MR: When I was writing it, I didn’t have an actor in mind, because I think that’s a fool’s errand; you may get that person, you may not. But when it came time to cast, my producer, Lynette Howell Taylor, asked me, ‘who do you want?’ My first choice was Viggo. It was for a couple reasons. One, I’m a huge admirer of his work as an actor. The first movie I think I ever saw him do was Indian Runner, and there are so many iconic roles that he’s done – The Road, he’s amazing in, and A History of Violence and Eastern Promises – I just admire his work. I know him now a little bit and I didn’t before, but I admire him as a human being. He’s a writer and a poet and a photographer and a painter and he’s an amazing actor. The lead actor is the face of your movie, and is a statement of aspiration – ‘this is the kind of movie I want to make’. Also I think in life, with whom you choose to collaborate is of utmost importance. Film is a collaborative medium, and it was really important to me that the person that I was collaborating with on the movie would love it the way that I loved it and care about it the way that I cared about it. Everything I had read about him showed a rigorous pursuit of excellence, and I wanted someone who cared as much as I did, so that’s why I wanted him to play Ben.

Q: How did you access Ben’s feelings of having failed his family?

VM: Well, it made sense in the story that he would be that way. By going so far in some cases, in his attitude, he might come off as arrogant, but I don’t think he’s essentially arrogant. I think he is a very intelligent, creative, but essentially humble person – if he’s a warrior for anything, he’s a warrior for compassion. Compassion is a word that’s made of two words: it means ‘feeling with’. So that’s what it’s about. When you’re listening, and you’re having a dialogue, that’s compassion. Compassion isn’t just like, ‘oh, you fell down and broke your leg? I’m so sorry.’ It’s, ‘I’m with you. I am feeling with you.’ He does that with his kids. That takes work and time. He’s not a, ‘because I said so,’ dad. He’s, ‘let me tell you why.’ It is a difficult thing, for anybody to do – to think, ‘I’m going to give them up.’ And he’s not sure. His grandfather says, ‘You’ve made the right choice, Ben.’ He’s not convinced, but he’s thinking, ‘I do need to sacrifice my desires and my ego for the good of my kids.’ That’s what he’s doing.
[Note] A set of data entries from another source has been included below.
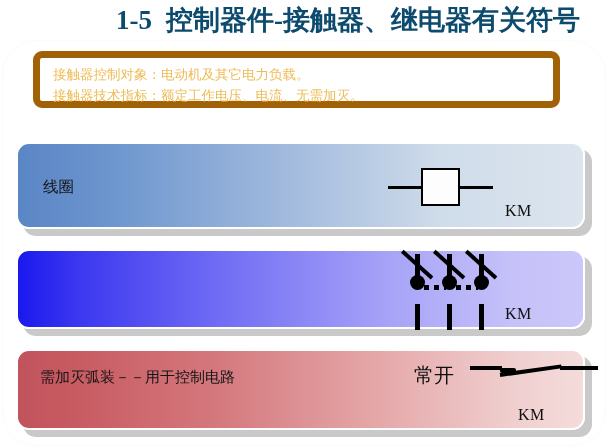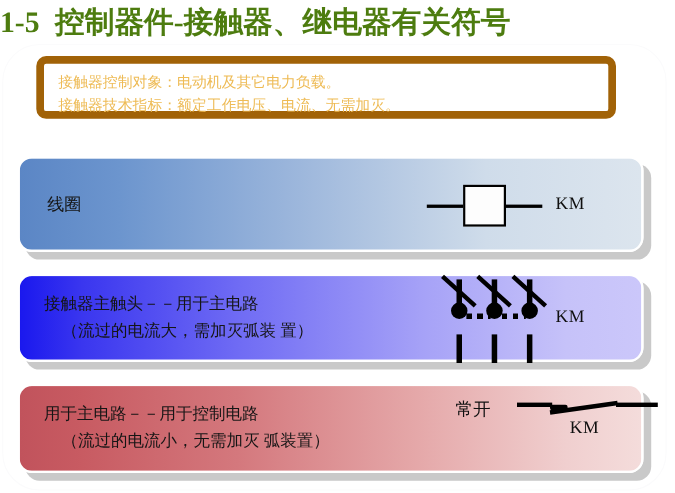--- a/index.html
+++ b/index.html
@@ -18,10 +18,10 @@
   }
   #slide-title{
     position:absolute;left:0;top:2px;width:580px;
-    text-align:left;
+    text-align:right;
     font-size:27px;
     font-weight:700;
-    color:#4d7c0f;
+    color:#0c4a6e;
     letter-spacing:0px;
     white-space:nowrap;
   }

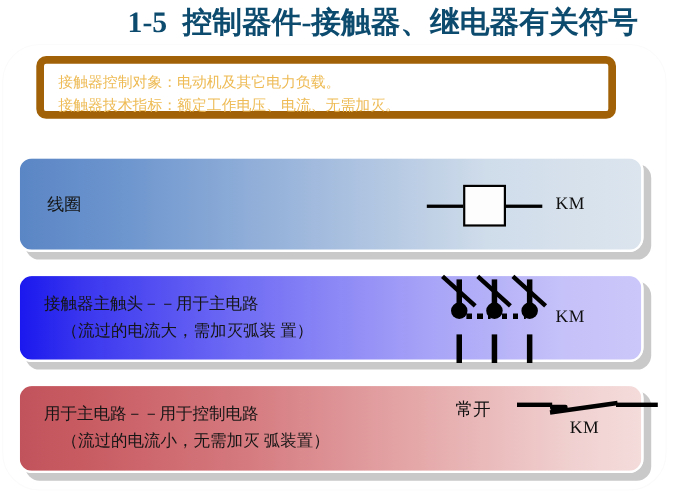--- a/index.html
+++ b/index.html
@@ -77,6 +77,7 @@
     color:#101010;
     letter-spacing:0.5px;
     font-family:"Liberation Serif","DejaVu Serif",serif;
+    margin-top:25px;
   }
   #km-coil{ left:487px;top:33px; }
   #km-main{ left:487px;top:29px; }

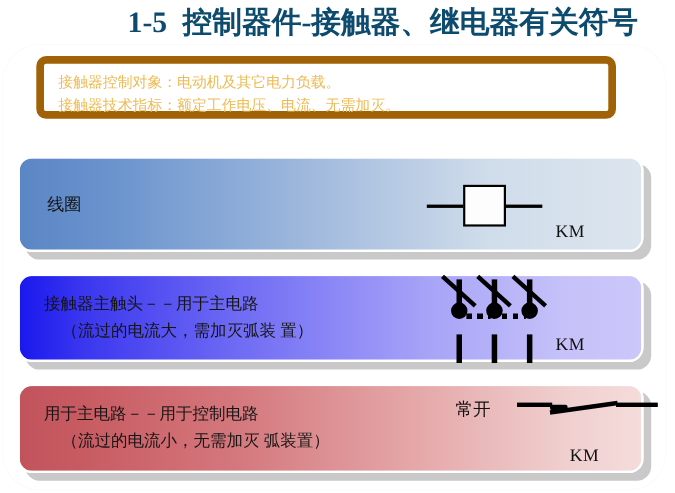--- a/index.html
+++ b/index.html
@@ -166,10 +166,6 @@
 </div>
 
 <div class="panel" id="panel-main">
-  <div class="panel-text" id="main-text">
-    <span>接触器主触头－－用于主电路</span>
-    <span class="indent">（流过的电流大，需加灭弧装 置）</span>
-  </div>
 
   <div id="main-symbol">
     <div class="dashlink" id="dash1"></div>

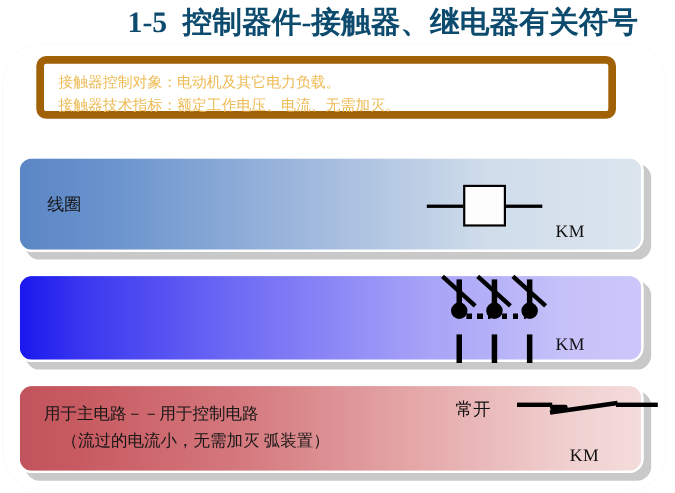--- a/index.html
+++ b/index.html
@@ -195,7 +195,7 @@
 
 <div class="panel" id="panel-aux">
   <div class="panel-text" id="aux-text">
-    <span>用于主电路－－用于控制电路</span>
+    <span>需加灭弧装－－用于控制电路</span>
     <span class="indent">（流过的电流小，无需加灭 弧装置）</span>
   </div>
 

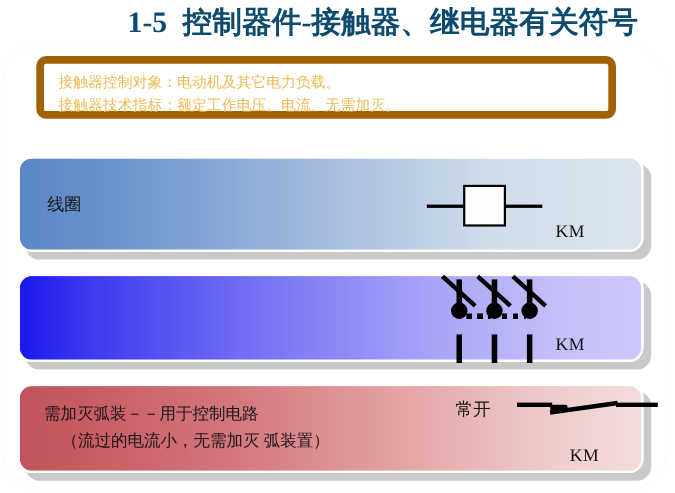--- a/index.html
+++ b/index.html
@@ -118,7 +118,7 @@
   #aux-row-nc{ left:396px;top:52px;width:185px; }
   .aux-cn-label{
     position:absolute;left:0;top:1px;
-    font-size:16px;color:#101010;white-space:nowrap;
+    font-size:20px;color:#101010;white-space:nowrap;
     font-family:"Liberation Serif","DejaVu Serif",serif;
   }
   .sym{ position:absolute;left:56px;top:0;width:128px;height:24px; }

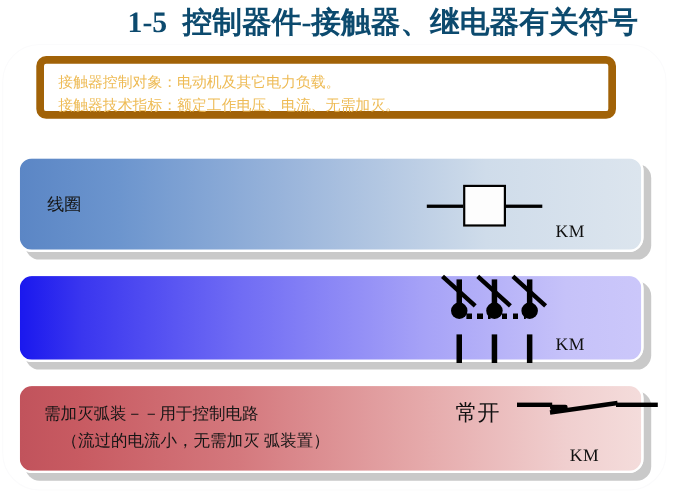--- a/index.html
+++ b/index.html
@@ -196,7 +196,6 @@
 <div class="panel" id="panel-aux">
   <div class="panel-text" id="aux-text">
     <span>需加灭弧装－－用于控制电路</span>
-    <span class="indent">（流过的电流小，无需加灭 弧装置）</span>
   </div>
 
   <div class="aux-row" id="aux-row-no">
Q: Because his daughter nearly died?

VM: It’s that, and it’s a couple things. That was the final straw. That was, ‘Holy ****!’ Then he looks back and thinks about a lot of things that he’s done, and maybe he even remembers things like the rock climbing. Maybe he thinks about a lot of things, and he thinks, ‘more than one could have died rock climbing, in that way. Maybe we didn’t have to go so high up. If I saw a storm cloud, maybe I shouldn’t have done it – even if it wasn’t raining while we were doing it.’ Just common sense. There are these moments in our lives.

Q: Is it that sense of uncertainty that drew you to the project?

A: As an audience member, I like stories like this where you’re going, ‘Oh, man. Maybe what I’m doing is wrong.’ That’s great, when a story or a book can do that to you. This movie does that, and I think that’s where you learn. What first happens is sometimes you can get really depressed, and I think Ben gets to that point there too, where he doesn’t even know how to process the feelings. It’s really painful, and then he processes it slowly in his own way, and the kids suddenly appear out of the bus and he’s in a very low place there. It’s where you think, ‘that’s wrong, that’s wrong, everything is wrong. It’s all wrong.’ But it’s not all wrong. The kids are almost a device in that sense, in terms of structuring the story, when they reappear. They serve to remind him that it’s not all wrong, but you can make some changes. Just let go a little, and let’s try this. ‘We’re willing to go with you, if you can go with those other things. Let’s find a new balance.’ That’s what’s beautiful about the story.